Deviation inequalities for contractive infinite memory processes

TL;DR

This paper develops deviation and moment inequalities for a broad class of infinite memory processes with applications to stochastic gradient Langevin dynamics, extending previous Markov and discrete memory models.

Contribution

It introduces a new class of infinite memory processes and derives deviation inequalities using martingale methods, generalizing prior models and including practical applications.

Findings

Established deviation inequalities for Lipschitz functions of infinite memory processes.

Extended previous Markov and discrete memory models to more general processes.

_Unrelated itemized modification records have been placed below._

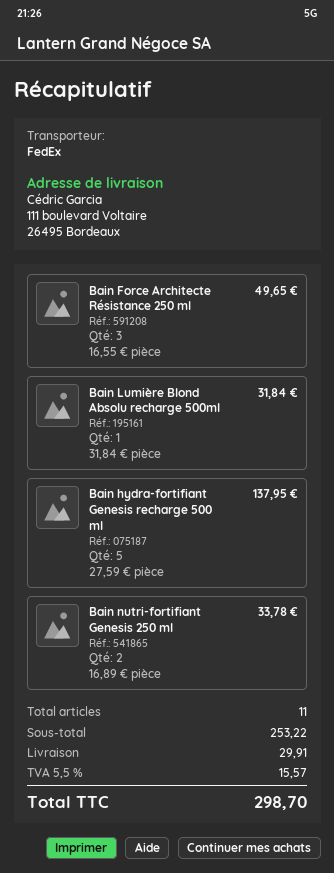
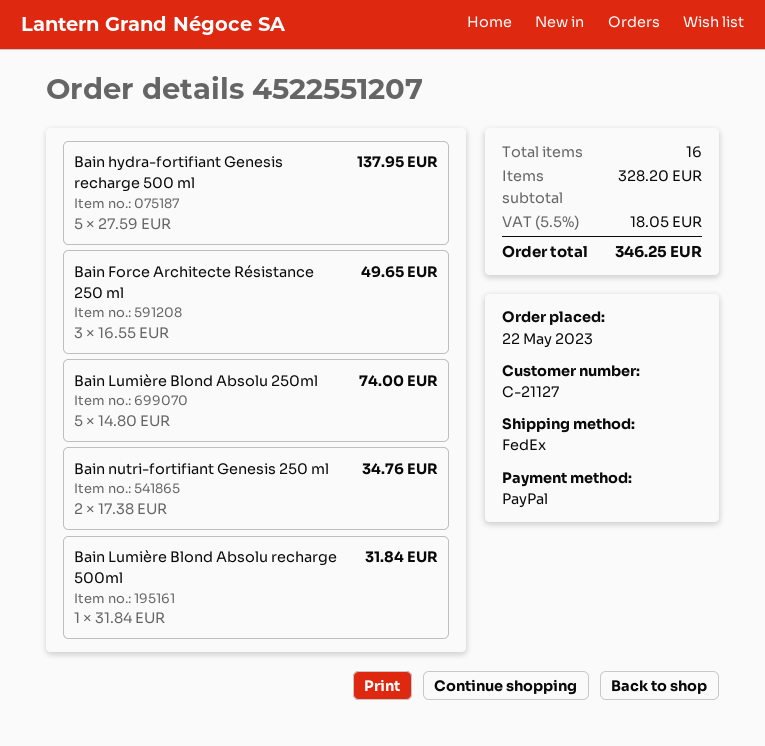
Bain nutri-fortifiant Genesis 250 ml: 2 x 16.89 = 33.78 -> 2 x 17.38 = 34.76
Bain Lumière Blond Absolu 250ml: none -> 5 x 14.80 = 74.00
total quantity: 11 -> 16
subtotal: 253.22 -> 328.20
shipping: 29.91 -> none
tax: 5.5% = 15.57 -> 5.5% = 18.05
total: 298.70 -> 346.25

Applied results to stochastic gradient Langevin dynamic algorithms.

Abstract

In this paper, we introduce a class of processes that contains many natural examples. The interesting feature of such type processes lays on its infinite memory that allows it to record a quite ancient history. Then, using the martingale decomposition method, we establish some deviation and moment inequalities for separately Lipschitz functions of such a process, under various moment conditions on some dominating random variables. Our results generalize the Markov models of Dedecker and Fan [Stochastic Process. Appl., 2015] and a recent paper by Chazottes et al. [Ann. Appl. Probab., 2023] for the special case of a specific class of infinite memory models with discrete values. An application to stochastic gradient Langevin dynamic algorithm is also discussed.